EXERCISE AIM:
Restate the data below word for word, omitting pictures.
*-*-*
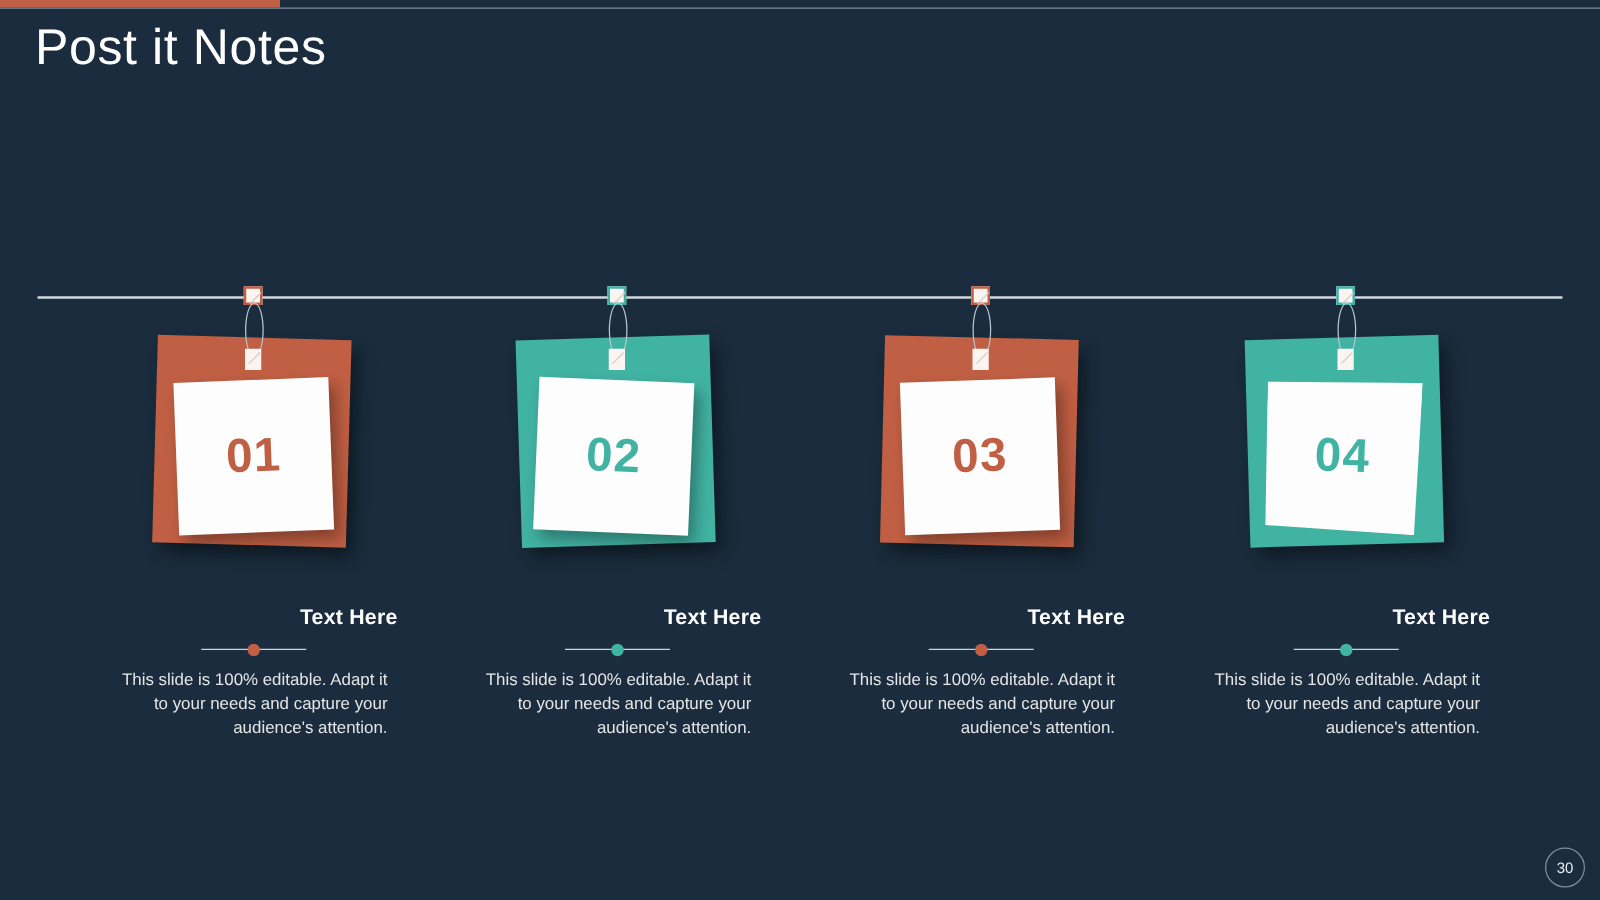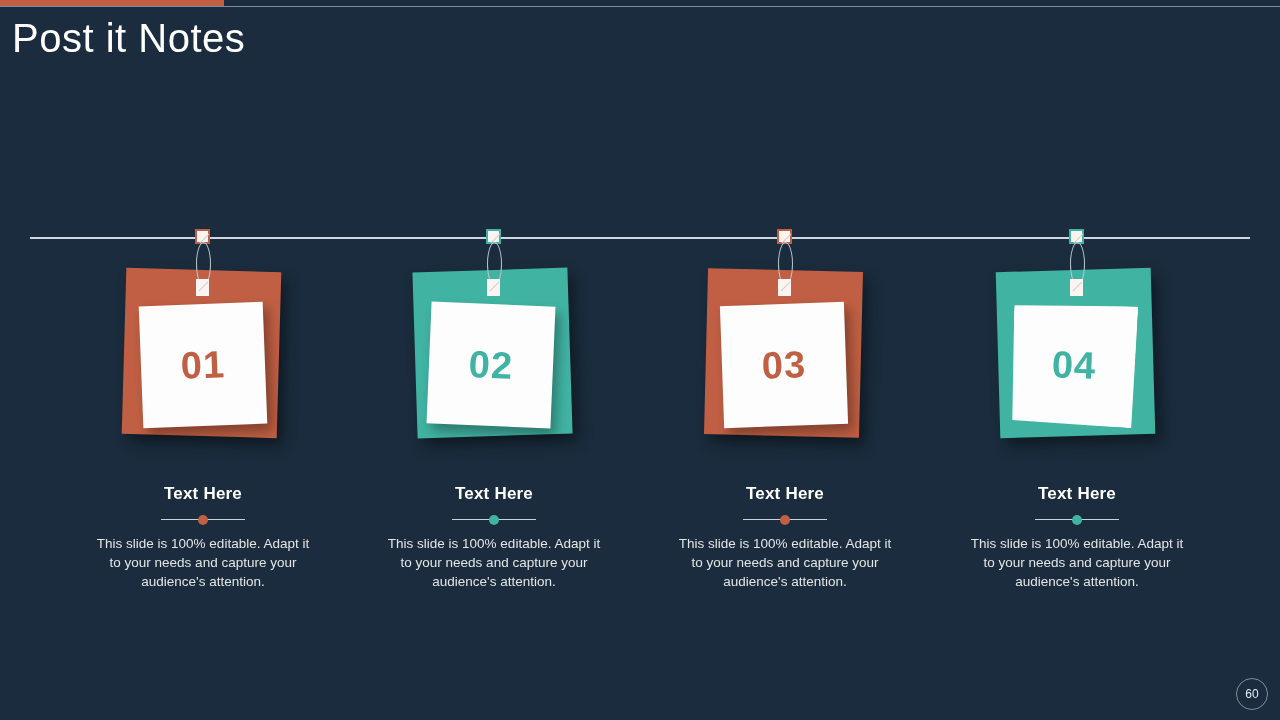--- a/index.html
+++ b/index.html
@@ -35,7 +35,7 @@
   
   .slide-title {
     position: absolute;
-    left: 12px; top: 16px;
+    left: 28px; top: 16px;
     font-size: 40px;
     font-weight: 300;
     letter-spacing: .5px;

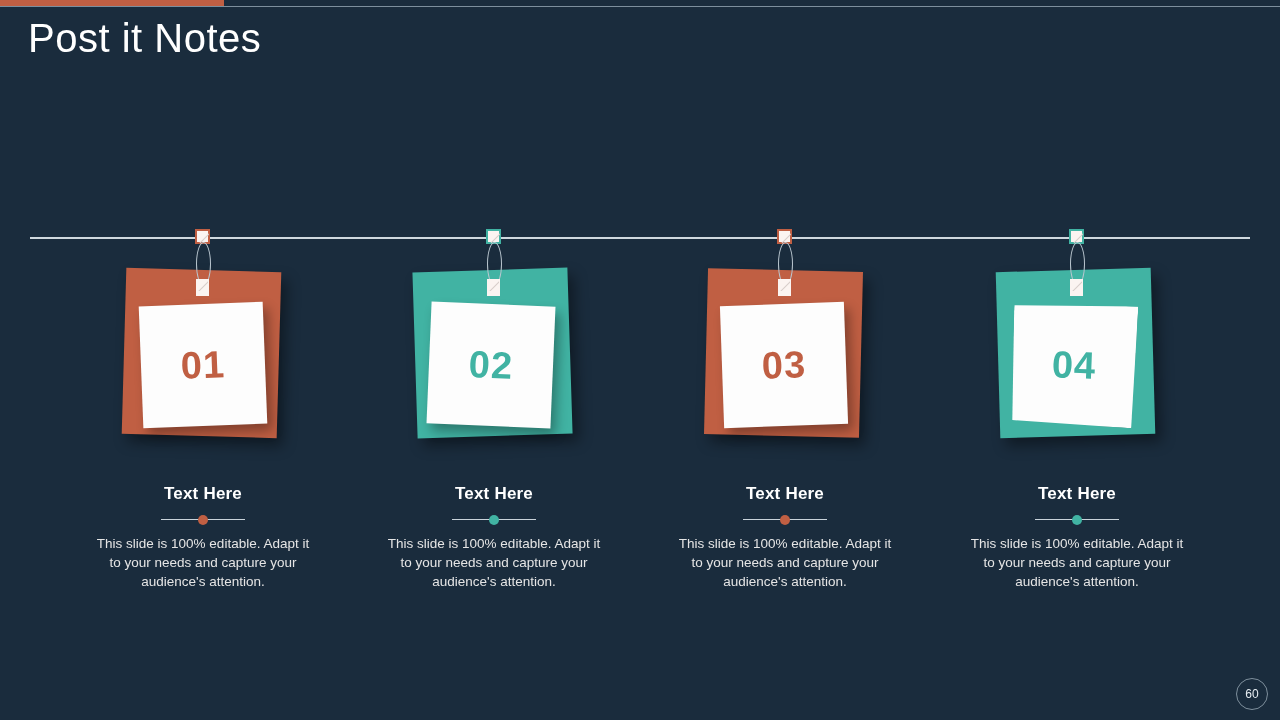--- a/index.html
+++ b/index.html
@@ -161,7 +161,7 @@
     position: absolute;
     top: 0;
     width: 230px;
-    text-align: center;
+    text-align: right;
   }
   .textblock.c0 { left: 88px; }
   .textblock.c1 { left: 379px; }

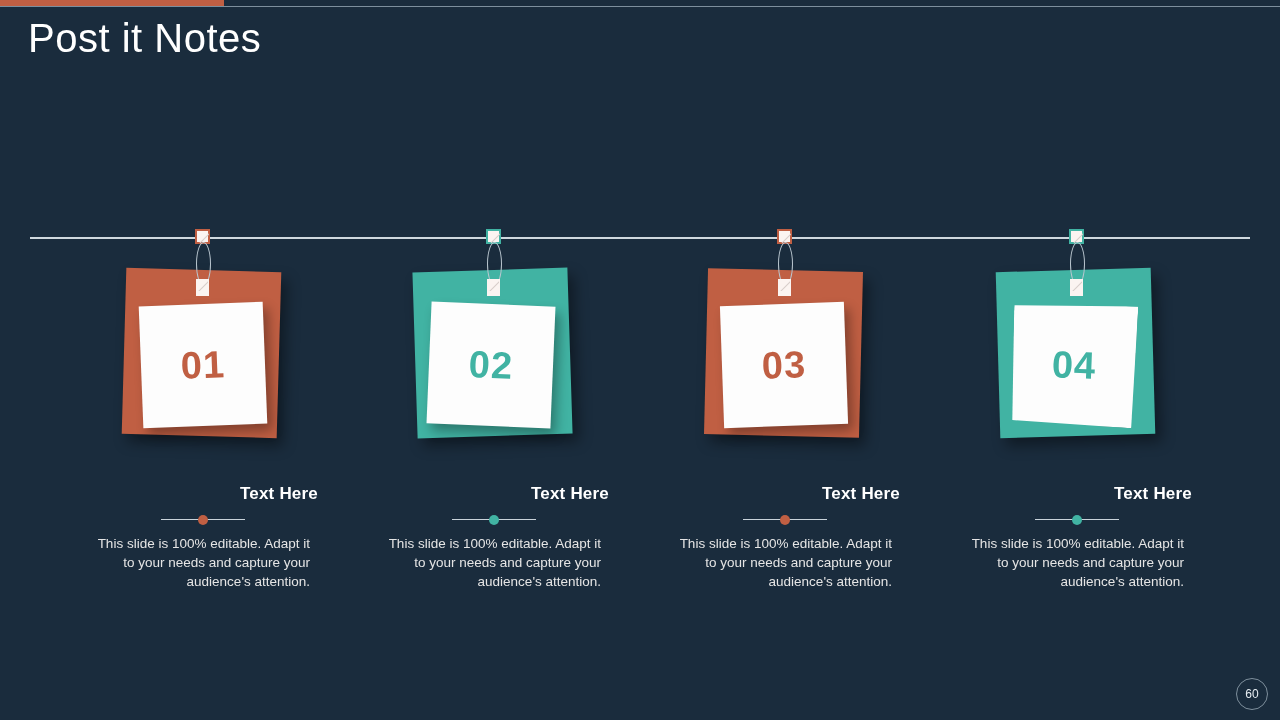--- a/index.html
+++ b/index.html
@@ -332,6 +332,6 @@
 
 </div>
 
-<div class="page-badge">60</div>
+<div class="page-badge">30</div>
 
 </body></html>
*-*-*
ANSWER FOR THIS EXERCISE:
--- a/index.html
+++ b/index.html
@@ -35,7 +35,7 @@
   
   .slide-title {
     position: absolute;
-    left: 12px; top: 16px;
+    left: 28px; top: 16px;
     font-size: 40px;
     font-weight: 300;
     letter-spacing: .5px;

--- a/index.html
+++ b/index.html
@@ -161,7 +161,7 @@
     position: absolute;
     top: 0;
     width: 230px;
-    text-align: center;
+    text-align: right;
   }
   .textblock.c0 { left: 88px; }
   .textblock.c1 { left: 379px; }

--- a/index.html
+++ b/index.html
@@ -332,6 +332,6 @@
 
 </div>
 
-<div class="page-badge">60</div>
+<div class="page-badge">30</div>
 
 </body></html>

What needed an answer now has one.